Summer table salted preserved eggs should not eat

Salted eggs and preserved eggs are common foods on the table. For example, salted eggs with white porridge, preserved egg porridge, etc. are traditional Chinese breakfast. Cantonese also believe that they have the effect of nourishing yin, clearing away heat, and removing false fire. Salted eggs and preserved eggs are made from fresh eggs marinated by special techniques. What about the eggs that have been made to eat? How do you eat them? Associate Professor Chen Chaogang, Director of Clinical Nutrition at Sun Yat-Sen Memorial Hospital, Sun Yat-sen University, believes that despite salted eggs, The preserved eggs have unique flavors, but in daily life, they should minimize the number of meals, especially for pregnant women and children. When choosing, also pay attention to selecting a reliable quality safety product.

Salty salt is too salty

The nutritional value of salted eggs and fresh eggs is basically the same, but salty eggs are rich in mineral elements such as sodium, calcium, iron, and selenium, which are higher than fresh eggs. In particular, the high sodium content translates into salinity, and each salted egg contains more than 6 grams of salt. The World Health Organization recommends that the daily intake of salt is less than 6 grams per person, and the salt contained in a salted egg may approach or exceed the recommended intake. Long-term high salt intake is the cause of diseases such as hypertension and gastric mucosal damage. Therefore, it is not appropriate to eat or eat salty eggs. If salted eggs are inferior salts during the salting process, they can also cause acute poisoning.
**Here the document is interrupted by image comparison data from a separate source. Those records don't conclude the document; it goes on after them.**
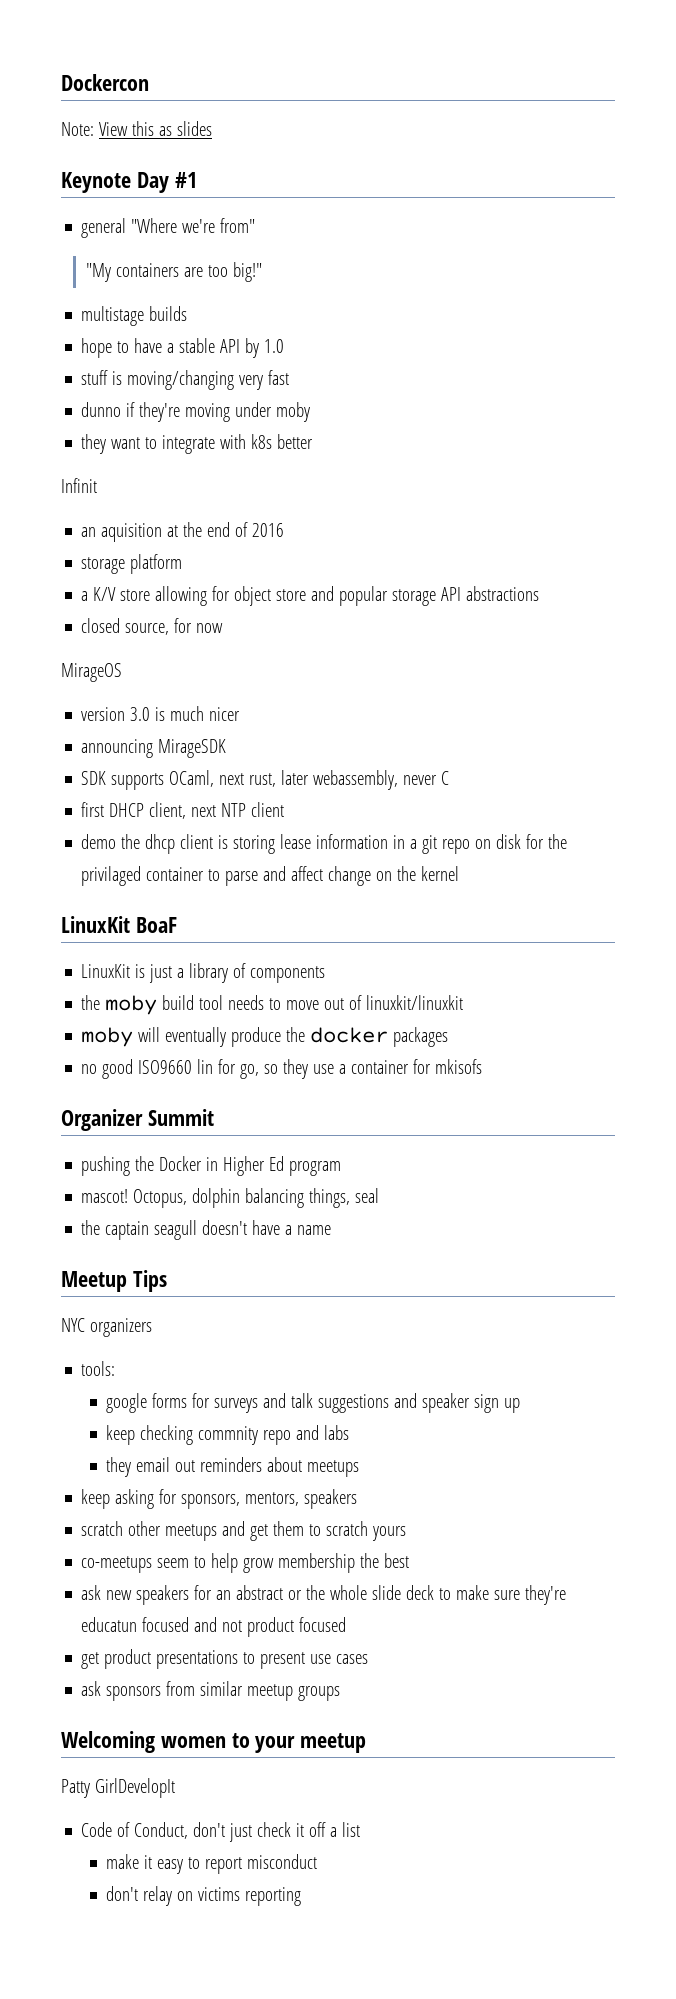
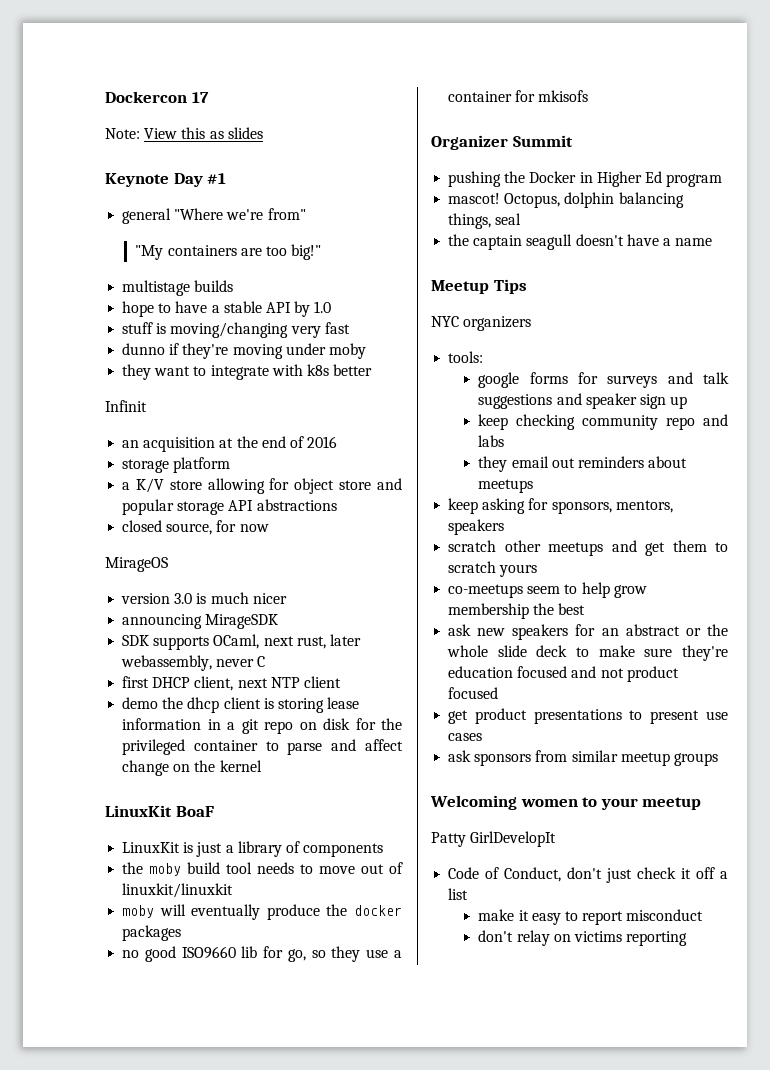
(149, 82) none -> [191,92,209,103] 17
[101,523,163,542] aquisition -> [143,437,216,452] acquisition
[81,866,142,886] privilaged -> [122,739,186,755] privileged
[197,1059,214,1074] lin -> [241,946,258,958] lib
[198,1426,259,1445] commnity -> [582,415,659,430] community
[81,1617,138,1632] educatun -> [448,666,514,678] education

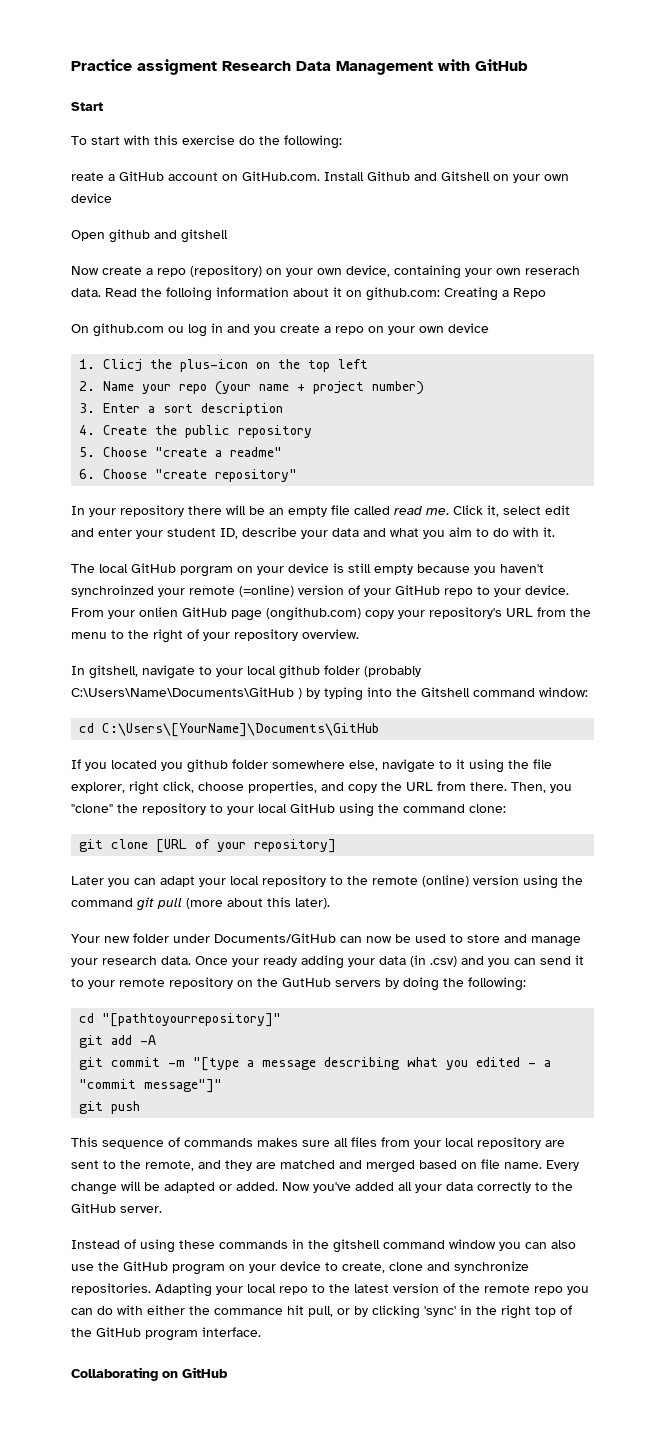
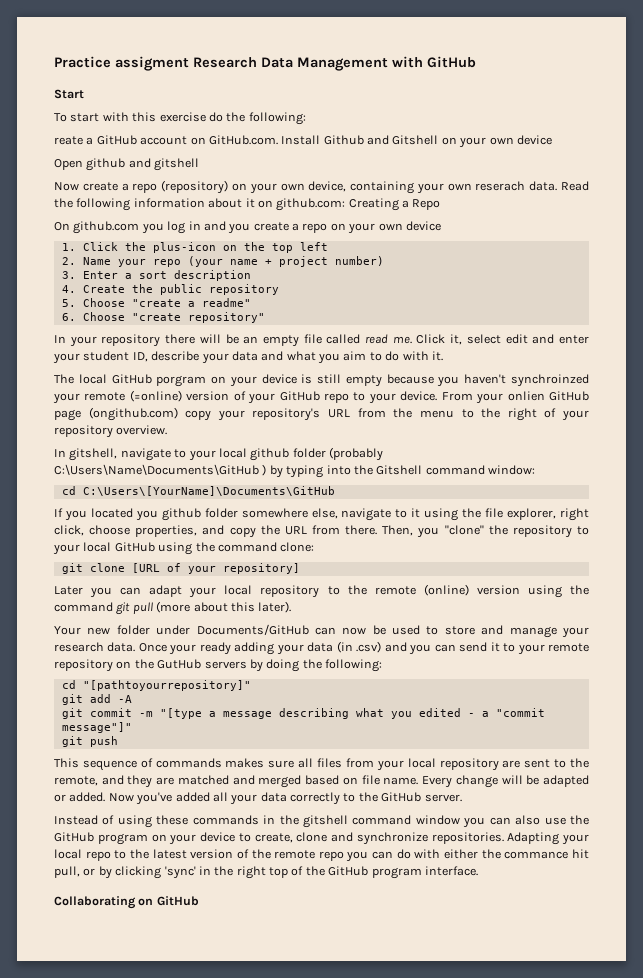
[166,287,212,301] folloing -> [76,198,131,211] following
[168,326,184,333] ou -> [141,223,164,234] you
[103,359,143,372] Clicj -> [82,242,118,251] Click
Eat salted eggs, but also pay attention to its quality. In the Chinese Lunar New Year Dragon Boat Festival in 2006, more than 20 people in Shangrao City of Jiangxi Province suffered poisoning symptoms such as vomiting, diarrhea, and soft hands and feet after eating a poisonous salty egg, and two of them died of illness. According to investigations, the salted eggs eaten by poisoning patients are from underground processing plants and are produced and processed with a kind of industrial waste salt containing silicon. If marinated, the salt used is not a “good” salt. As with the above incident, the use of industrial waste containing cesium or other heavy metal elements in the production process would be hazardous to health.
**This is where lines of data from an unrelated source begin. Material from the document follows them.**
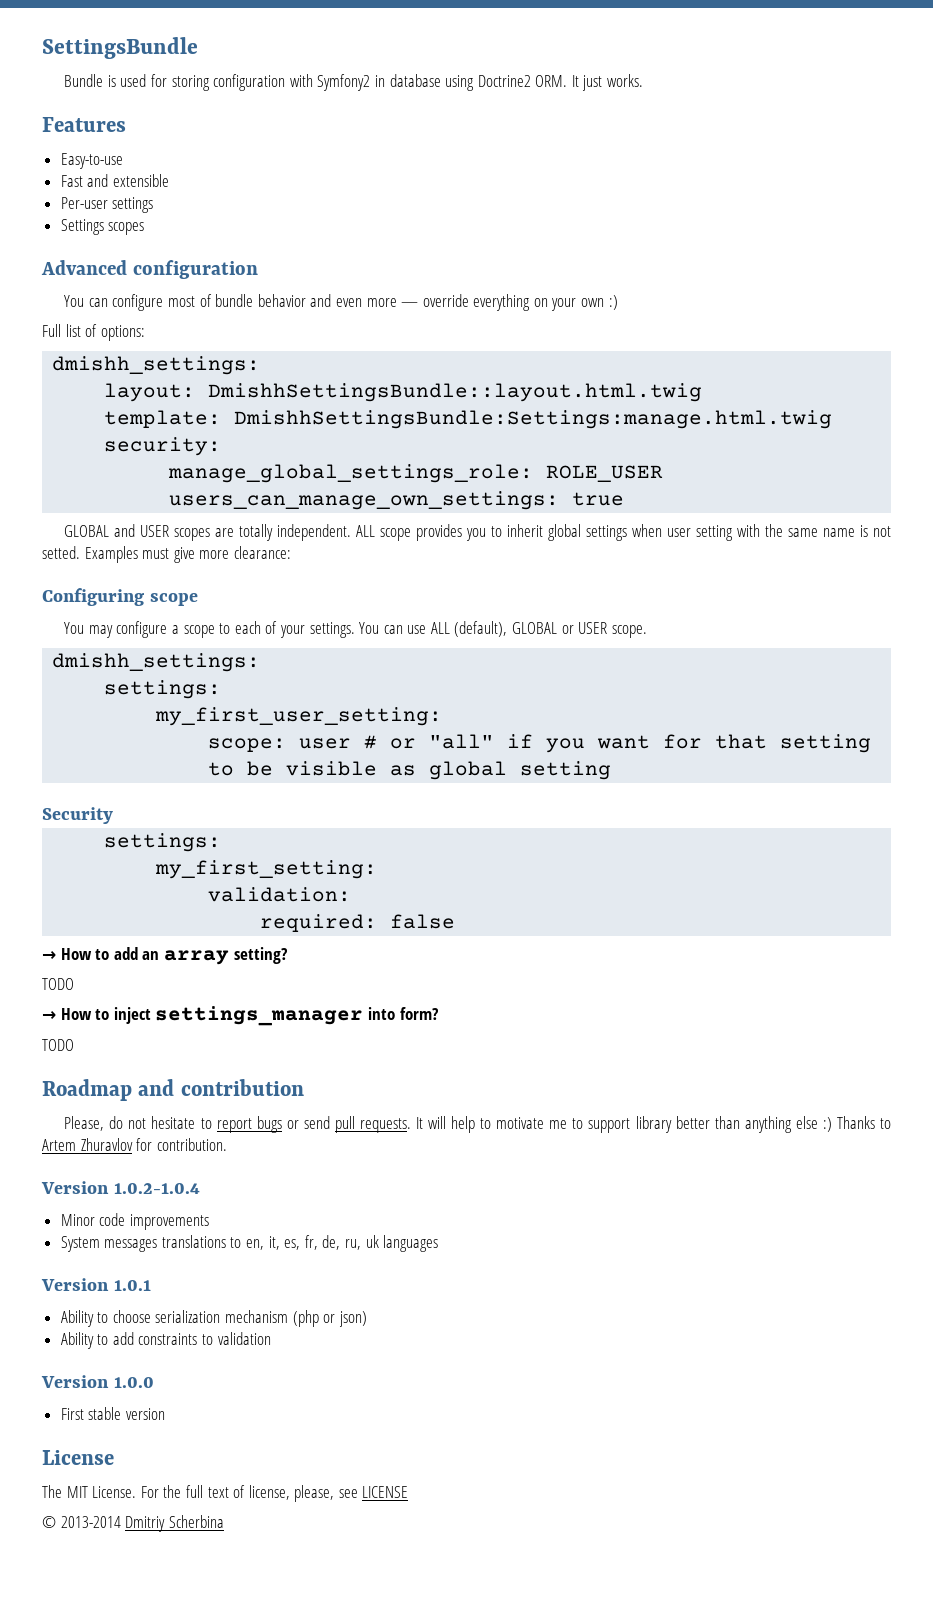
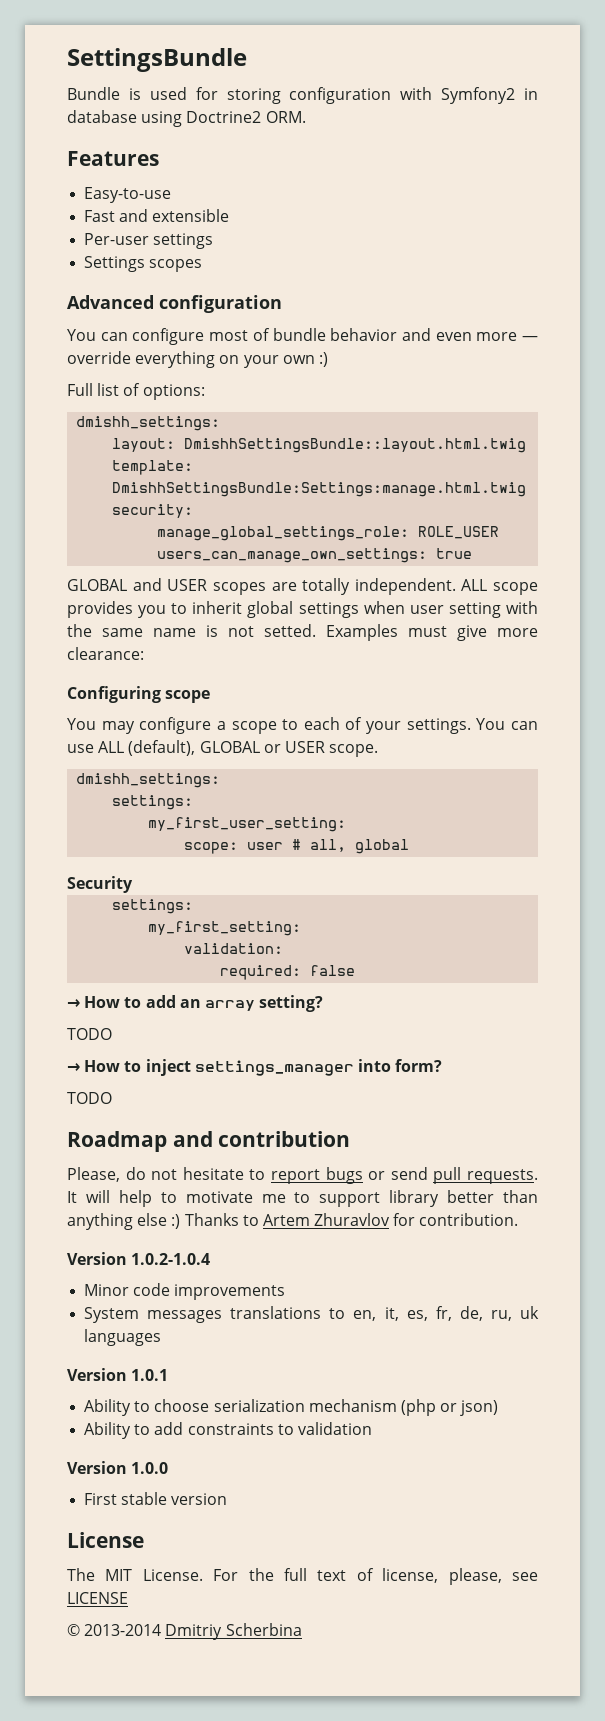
[571,74,644,91] It just works. -> (306, 117) none
[390,734,872,753] [208,761,612,780] or "all" if you want for that setting to be visible as global setting -> [310,839,410,854] all, global

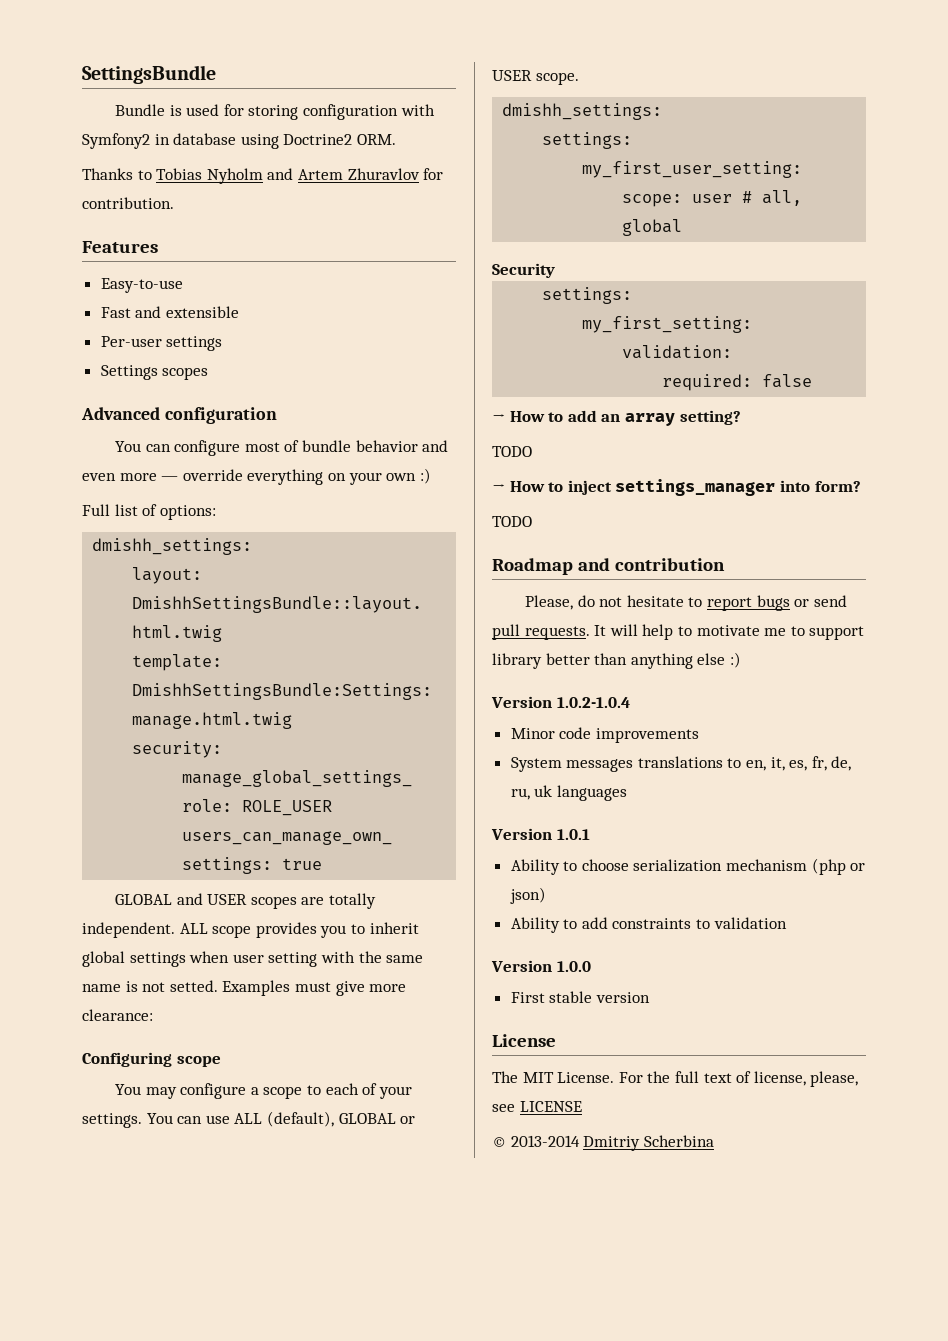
(306, 117) none -> [82,168,444,184] [82,197,174,209] // Thanks to Tobias Nyholm and Artem Zhuravlov for contribution.
[184,1213,519,1226] Thanks to Artem Zhuravlov for contribution. -> (741, 660) none

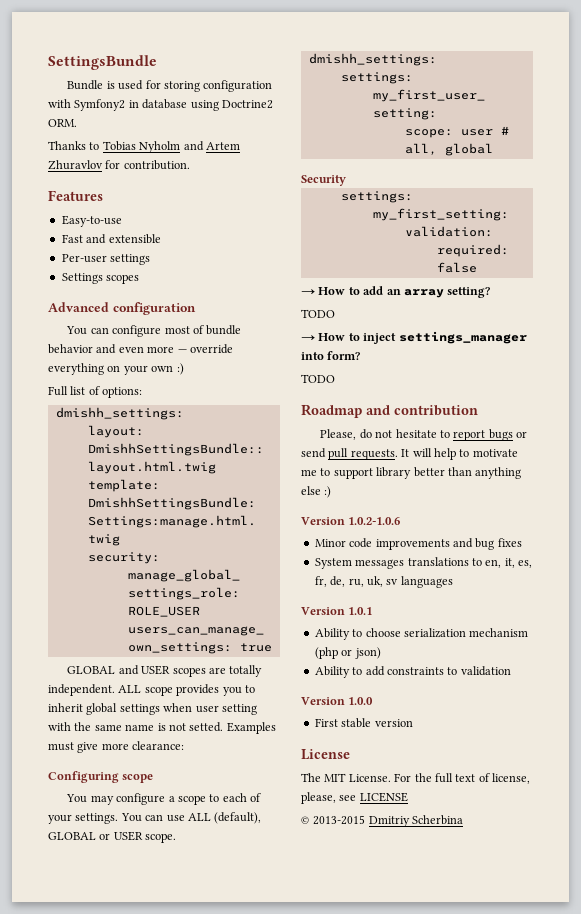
[556,697,630,708] 1.0.2-1.0.4 -> [348,517,401,525] 1.0.2-1.0.6
(699, 735) none -> [452,538,522,550] and bug fixes
[534,785,553,797] uk -> [366,576,399,587] uk, sv
[510,1135,580,1147] 2013-2014 -> [313,815,366,825] 2013-2015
Compared with fresh eggs, the protein content of preserved eggs increased slightly, the fat content decreased slightly, and the loss of B vitamins was relatively large. For example, vitamin B1 decreased by 70%, niacin decreased by 50%, and the mineral elements iron and selenium contained A certain increase.

Preserved eggs can be divided into leaded preserved eggs and unleaded preserved eggs. The former is prepared by mixing lime, soda ash, tea, salt, lead oxide, and other raw materials with water. Adding lead oxide can promote the even and rapid infusion of ingredients, and can also rapidly solidify preserved eggs and facilitate shelling. Due to the great harm of lead, excessive or long-term intake, lead deposited in the body will damage the human nervous system, affecting health. Many manufacturers now replace lead oxide with zinc oxide, make lead-free preserved eggs, and eat relatively safe foods. However, "lead-free preserved eggs" are not lead-free, but lead content is much lower than before. Although it has little impact on the health of adults, it is best for children to eat less or not because children are Lead is very sensitive and its intestinal absorption rate is as high as 50%.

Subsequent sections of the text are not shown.